We're hitting the ground running today, getting ourselves back up to speed. As is often the case, all sorts of good links have accrued during the period of our brief neglect and so we share them with you herewith. Also, do make sure to stop by Friday when we're going to be offering not one but two groovy titles in our Friday TEV Giveaway ...
* A group of UK writers are going on the record urging that children be taught the classics. Nick Hornby dissents (not altogether surprisingly).
* The dangers of local small town coverage - Rushdie is identified as a fish.
"The further you go into the mountains, the more dangerous it gets," said author Salmon Rushdie, speaking of the remote country of Kashmir where he spent boyhood summers, a region now torn by war between Muslims and Hindus.
* Whatever your opinion on the subject, you know things are bad when the lawyers move in to feast.
* NEA Director of Literature David Kipen uses the occasion of the Oscars to lament the treatment of screenwriters at the hands of Netflix and IMDB. (Interestingly, his new title is not mentioned as it's clearly deemed less pertinent to his film cred than his forthcoming book The Schreiber Theory, which gets a nod from the Boston Globe.)
* We're late to the game mentioning From The Stacks, the latest cool idea from the gang at Utne:
Utne receives some 1,200 magazines, newsletters, journals, weeklies, and zines. Add in hundreds of books, CDs, and DVDs, and it's a flood of media that lines the walls of our library and piles high on our desks. All the ideas, people, and stories inspire lively daily chatter, but can't all fit into our bimonthly magazine. So we've decided to share the gems here: Welcome to "From the Stacks," a new weekly feature on Utne.com. Check in every Friday for the freshest highlights of the independent and alternative media.

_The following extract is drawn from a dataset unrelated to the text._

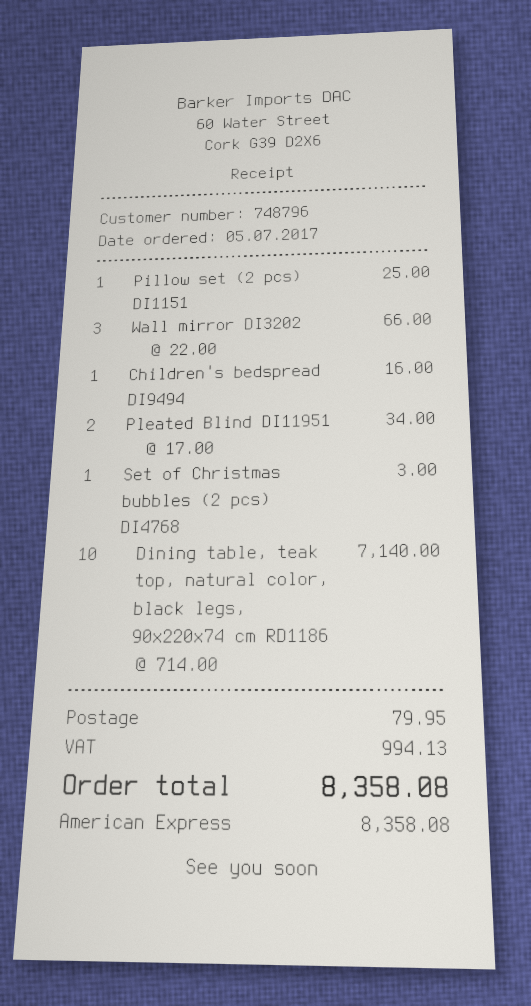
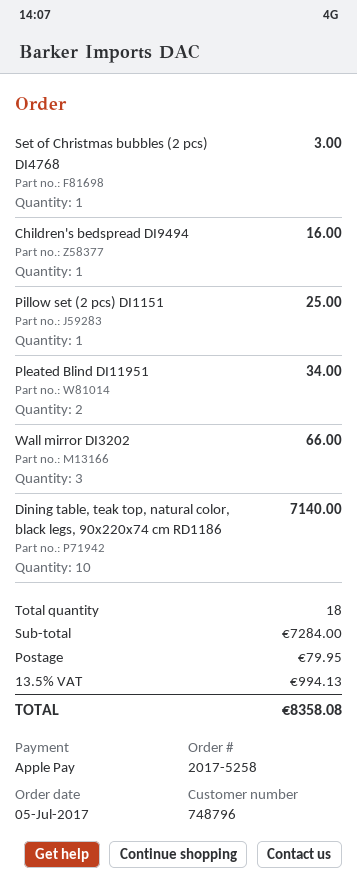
payment method: American Express -> Apple Pay

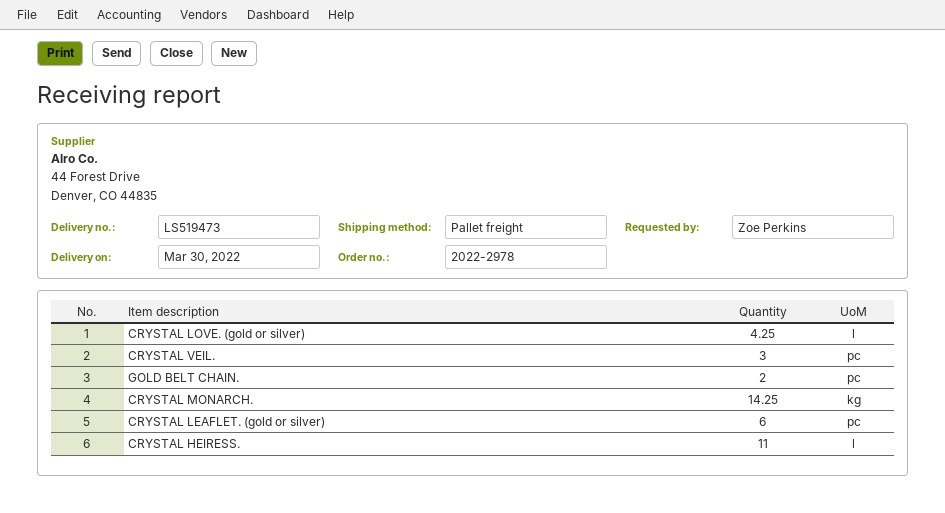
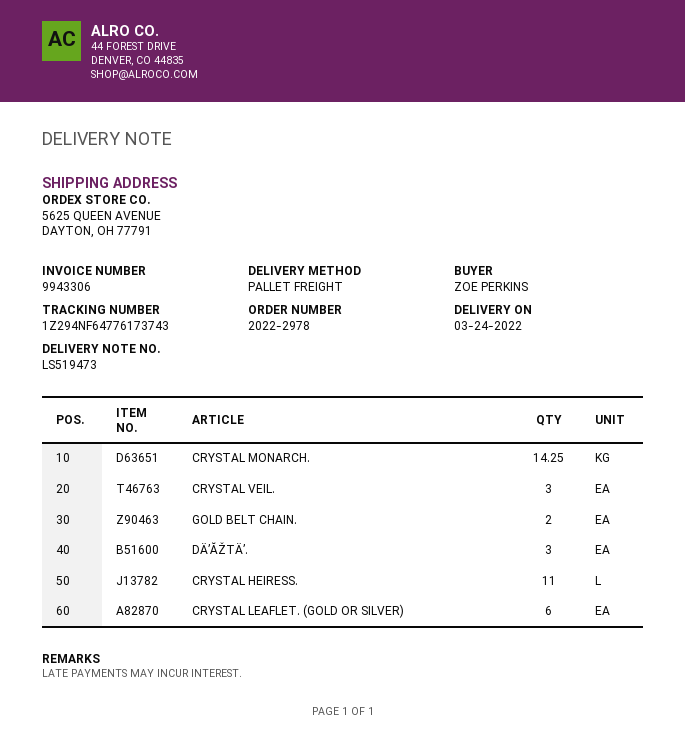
delivery date: 2022-03-30 -> 2022-03-24
CRYSTAL LOVE. (gold or silver): 4.25 -> none
DÄ’ĂŽTÄ’.: none -> 3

* The Strand has sold a Shakespeare Second Folio for $100,000. No link, we just got a release, so here are the details:
Strand Bookstore's Rare Book Room sold one of its most prized and coveted volumes this past weekend to an anonymous collector of books and Americana who is also a major industrial figure. The book, a William Shakespeare Second Folio published in 1632 and which sold for $100,000 dollars, had been in Strand's legendary Rare Book Room's Gold Safe at the store's 12th street location for over 25 Years.
Third generation owner Nancy Bass said the sale was a bittersweet one on both a personal and professional level. "Its hard to let go of a book that was part of our store for such a very long time and something that is truly a rarity created by a literary master. At the same time I'm comforted that in an age of technology, celebrity and instant gratification that something so important is still appreciated, is still considered desirable. Its a confirmation of the timelessness of great literature and its intrinsic value."
While this was store owners Fred and Nancy Bass's most expensive book, they still count among their rare treasures a first edition of Margaret Mitchell's Gone With the Wind and a $35,000 dollar copy of James Joyce's Ulysses signed by both Joyce and Henri Matisse, who illustrated the book.
* Finally, in the 'sphere, we've been delinquent in not having linked sooner to the long-awaited return of Sean Walsh, via the excellent The Midnight Bell ... Dan Green writes a long and thoughtful post on Stephen Dixon's latest (Dixon was a first-round LBC nominee for Old Friends.) ... Scott reports on a Lawrence Weschler reading in San Francisco ... Laila has some "fans" in the government ... and poor Maud almost loses her pay.